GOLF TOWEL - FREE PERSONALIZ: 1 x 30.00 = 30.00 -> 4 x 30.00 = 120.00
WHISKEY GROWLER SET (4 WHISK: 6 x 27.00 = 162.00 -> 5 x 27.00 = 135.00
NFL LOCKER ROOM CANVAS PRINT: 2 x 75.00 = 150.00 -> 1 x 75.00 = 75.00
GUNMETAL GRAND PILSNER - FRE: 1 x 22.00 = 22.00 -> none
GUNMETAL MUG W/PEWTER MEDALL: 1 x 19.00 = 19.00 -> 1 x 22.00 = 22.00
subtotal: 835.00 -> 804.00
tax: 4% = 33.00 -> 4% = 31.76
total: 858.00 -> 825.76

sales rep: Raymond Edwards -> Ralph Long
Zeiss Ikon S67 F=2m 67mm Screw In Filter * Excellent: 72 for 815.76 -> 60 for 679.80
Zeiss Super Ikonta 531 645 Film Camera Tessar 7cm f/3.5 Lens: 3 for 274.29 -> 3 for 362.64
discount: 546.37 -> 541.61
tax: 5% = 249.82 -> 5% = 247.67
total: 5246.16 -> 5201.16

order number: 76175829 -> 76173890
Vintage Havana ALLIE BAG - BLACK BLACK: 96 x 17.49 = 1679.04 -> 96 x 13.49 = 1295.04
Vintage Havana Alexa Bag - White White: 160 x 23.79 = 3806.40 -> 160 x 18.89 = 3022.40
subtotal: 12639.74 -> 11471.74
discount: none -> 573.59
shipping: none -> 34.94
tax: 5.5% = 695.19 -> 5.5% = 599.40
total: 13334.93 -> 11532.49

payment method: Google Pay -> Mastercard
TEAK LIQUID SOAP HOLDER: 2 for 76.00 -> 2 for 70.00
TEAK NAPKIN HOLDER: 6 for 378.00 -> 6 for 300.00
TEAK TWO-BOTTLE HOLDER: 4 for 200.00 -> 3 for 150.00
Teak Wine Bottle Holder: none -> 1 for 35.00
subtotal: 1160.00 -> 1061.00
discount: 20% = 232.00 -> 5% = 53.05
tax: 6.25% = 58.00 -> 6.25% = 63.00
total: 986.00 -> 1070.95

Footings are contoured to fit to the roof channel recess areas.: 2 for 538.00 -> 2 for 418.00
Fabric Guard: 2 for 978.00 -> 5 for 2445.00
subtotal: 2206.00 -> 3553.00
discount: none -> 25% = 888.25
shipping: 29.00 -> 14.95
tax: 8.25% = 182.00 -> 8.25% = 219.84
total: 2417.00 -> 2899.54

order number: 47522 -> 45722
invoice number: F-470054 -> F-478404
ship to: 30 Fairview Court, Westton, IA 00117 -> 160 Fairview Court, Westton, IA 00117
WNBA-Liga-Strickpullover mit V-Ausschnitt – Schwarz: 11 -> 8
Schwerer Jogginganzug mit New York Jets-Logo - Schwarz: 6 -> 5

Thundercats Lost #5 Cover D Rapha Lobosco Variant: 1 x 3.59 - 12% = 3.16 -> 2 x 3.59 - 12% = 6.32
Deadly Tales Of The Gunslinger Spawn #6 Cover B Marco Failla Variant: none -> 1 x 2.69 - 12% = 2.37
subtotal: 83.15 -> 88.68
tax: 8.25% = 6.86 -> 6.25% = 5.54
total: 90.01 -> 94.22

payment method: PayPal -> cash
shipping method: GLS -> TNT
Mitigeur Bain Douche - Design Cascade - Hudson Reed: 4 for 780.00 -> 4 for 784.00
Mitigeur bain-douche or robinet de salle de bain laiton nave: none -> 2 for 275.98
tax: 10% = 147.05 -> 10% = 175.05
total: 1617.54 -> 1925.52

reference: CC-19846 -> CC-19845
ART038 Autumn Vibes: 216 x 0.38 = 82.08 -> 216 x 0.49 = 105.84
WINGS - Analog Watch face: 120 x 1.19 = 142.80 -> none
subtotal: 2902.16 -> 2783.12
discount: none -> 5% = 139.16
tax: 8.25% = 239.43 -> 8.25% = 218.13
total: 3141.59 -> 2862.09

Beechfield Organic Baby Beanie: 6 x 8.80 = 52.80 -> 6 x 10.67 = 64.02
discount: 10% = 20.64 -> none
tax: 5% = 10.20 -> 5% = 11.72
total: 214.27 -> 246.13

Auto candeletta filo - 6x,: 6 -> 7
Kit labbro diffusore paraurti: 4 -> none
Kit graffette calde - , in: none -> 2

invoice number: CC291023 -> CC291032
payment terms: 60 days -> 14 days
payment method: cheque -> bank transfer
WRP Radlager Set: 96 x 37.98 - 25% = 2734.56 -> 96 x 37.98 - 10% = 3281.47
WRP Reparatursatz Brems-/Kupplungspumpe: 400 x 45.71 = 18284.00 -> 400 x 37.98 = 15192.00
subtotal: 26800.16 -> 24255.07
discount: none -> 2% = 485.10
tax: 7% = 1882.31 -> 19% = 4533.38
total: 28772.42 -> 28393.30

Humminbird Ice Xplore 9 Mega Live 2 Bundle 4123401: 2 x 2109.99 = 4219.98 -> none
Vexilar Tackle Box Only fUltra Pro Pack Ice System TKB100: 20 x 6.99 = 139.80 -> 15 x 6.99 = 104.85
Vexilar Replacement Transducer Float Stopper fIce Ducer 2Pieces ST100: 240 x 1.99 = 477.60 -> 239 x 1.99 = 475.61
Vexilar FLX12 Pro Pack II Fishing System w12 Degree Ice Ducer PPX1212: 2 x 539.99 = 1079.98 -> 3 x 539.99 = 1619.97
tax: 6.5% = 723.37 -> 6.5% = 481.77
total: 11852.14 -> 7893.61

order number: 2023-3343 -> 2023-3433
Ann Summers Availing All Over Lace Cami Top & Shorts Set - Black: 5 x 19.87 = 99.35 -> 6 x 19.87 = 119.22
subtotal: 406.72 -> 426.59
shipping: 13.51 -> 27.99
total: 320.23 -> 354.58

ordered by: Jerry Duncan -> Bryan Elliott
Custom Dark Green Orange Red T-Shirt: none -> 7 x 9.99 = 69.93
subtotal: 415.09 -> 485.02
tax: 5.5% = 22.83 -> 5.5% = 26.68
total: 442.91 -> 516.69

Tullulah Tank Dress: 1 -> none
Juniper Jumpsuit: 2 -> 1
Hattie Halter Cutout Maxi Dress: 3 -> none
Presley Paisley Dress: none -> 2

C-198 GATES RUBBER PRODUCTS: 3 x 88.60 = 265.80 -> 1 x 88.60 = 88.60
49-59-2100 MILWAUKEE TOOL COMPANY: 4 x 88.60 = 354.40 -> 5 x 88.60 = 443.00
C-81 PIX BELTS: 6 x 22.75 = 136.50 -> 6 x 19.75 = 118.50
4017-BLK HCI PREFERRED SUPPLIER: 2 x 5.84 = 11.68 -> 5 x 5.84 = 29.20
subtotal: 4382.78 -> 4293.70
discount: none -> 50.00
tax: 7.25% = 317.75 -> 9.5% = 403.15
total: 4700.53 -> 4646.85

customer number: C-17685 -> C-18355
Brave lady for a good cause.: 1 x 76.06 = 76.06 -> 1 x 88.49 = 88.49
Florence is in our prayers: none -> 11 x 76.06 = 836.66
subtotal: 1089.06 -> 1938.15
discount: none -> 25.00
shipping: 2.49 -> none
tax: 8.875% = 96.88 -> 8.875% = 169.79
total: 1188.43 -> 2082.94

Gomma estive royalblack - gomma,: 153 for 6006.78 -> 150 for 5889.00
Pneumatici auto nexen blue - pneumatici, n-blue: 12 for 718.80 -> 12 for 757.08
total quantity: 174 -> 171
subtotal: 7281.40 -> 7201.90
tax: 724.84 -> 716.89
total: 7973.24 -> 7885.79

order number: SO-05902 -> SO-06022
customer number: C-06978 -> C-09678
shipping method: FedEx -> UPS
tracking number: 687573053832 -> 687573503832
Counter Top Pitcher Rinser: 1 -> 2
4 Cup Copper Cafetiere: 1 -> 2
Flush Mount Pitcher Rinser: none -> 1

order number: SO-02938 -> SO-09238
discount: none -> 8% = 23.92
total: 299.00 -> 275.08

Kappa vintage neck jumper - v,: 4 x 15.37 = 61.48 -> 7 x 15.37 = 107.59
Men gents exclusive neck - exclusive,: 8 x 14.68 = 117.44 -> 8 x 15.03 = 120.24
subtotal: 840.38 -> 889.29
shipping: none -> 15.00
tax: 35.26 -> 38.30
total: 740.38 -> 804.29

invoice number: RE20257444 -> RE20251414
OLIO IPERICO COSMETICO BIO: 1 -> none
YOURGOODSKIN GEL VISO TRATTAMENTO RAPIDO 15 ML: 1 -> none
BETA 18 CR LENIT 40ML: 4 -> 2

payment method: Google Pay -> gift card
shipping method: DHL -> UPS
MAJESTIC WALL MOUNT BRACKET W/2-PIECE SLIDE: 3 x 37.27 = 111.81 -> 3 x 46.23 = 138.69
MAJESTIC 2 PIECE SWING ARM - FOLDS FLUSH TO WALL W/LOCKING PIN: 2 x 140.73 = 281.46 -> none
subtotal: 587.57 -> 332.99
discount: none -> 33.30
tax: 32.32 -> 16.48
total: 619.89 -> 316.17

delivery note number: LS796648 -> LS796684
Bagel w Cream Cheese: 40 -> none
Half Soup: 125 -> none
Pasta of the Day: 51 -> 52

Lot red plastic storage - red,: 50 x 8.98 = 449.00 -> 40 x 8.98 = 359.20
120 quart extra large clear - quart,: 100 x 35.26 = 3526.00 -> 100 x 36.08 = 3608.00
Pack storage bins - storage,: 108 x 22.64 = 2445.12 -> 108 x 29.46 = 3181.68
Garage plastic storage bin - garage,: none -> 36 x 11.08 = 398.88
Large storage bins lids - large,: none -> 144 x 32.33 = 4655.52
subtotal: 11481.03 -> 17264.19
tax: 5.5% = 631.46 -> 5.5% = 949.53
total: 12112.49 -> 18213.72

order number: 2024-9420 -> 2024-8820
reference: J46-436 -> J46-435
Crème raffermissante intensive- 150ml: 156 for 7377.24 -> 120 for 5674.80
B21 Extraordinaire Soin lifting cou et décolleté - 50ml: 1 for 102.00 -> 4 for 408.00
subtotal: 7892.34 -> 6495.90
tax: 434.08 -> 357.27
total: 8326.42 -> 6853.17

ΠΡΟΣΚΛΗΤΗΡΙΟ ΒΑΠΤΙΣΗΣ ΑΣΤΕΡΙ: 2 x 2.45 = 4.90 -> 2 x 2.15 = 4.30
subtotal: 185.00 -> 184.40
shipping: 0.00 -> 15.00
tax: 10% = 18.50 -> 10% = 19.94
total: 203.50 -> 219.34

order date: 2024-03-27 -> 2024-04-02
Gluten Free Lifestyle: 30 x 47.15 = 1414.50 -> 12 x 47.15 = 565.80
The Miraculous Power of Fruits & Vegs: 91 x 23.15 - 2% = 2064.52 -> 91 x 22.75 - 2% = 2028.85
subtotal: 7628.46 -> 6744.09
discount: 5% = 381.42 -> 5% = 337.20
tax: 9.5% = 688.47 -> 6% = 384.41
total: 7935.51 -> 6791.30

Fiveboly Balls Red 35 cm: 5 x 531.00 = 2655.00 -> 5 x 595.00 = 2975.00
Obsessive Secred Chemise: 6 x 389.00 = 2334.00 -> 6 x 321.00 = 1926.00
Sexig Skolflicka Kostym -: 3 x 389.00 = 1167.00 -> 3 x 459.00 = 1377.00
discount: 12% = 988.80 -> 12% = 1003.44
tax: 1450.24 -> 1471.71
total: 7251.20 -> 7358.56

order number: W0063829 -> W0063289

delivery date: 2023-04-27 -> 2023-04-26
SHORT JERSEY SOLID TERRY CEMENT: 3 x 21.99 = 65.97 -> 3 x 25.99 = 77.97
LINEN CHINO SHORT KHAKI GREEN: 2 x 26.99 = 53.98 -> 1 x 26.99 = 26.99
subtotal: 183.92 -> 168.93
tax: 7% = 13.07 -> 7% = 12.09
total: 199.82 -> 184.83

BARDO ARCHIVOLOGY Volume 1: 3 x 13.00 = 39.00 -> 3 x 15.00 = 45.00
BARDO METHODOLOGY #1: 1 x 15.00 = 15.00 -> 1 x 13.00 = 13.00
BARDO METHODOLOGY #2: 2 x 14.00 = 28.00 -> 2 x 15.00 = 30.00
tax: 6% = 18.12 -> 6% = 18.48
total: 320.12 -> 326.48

—————

- _Your goal_:
Every line above that contains the word "Dress" should be reported.

- _Task result_:
Tullulah Tank Dress: 1 -> none
Hattie Halter Cutout Maxi Dress: 3 -> none
Presley Paisley Dress: none -> 2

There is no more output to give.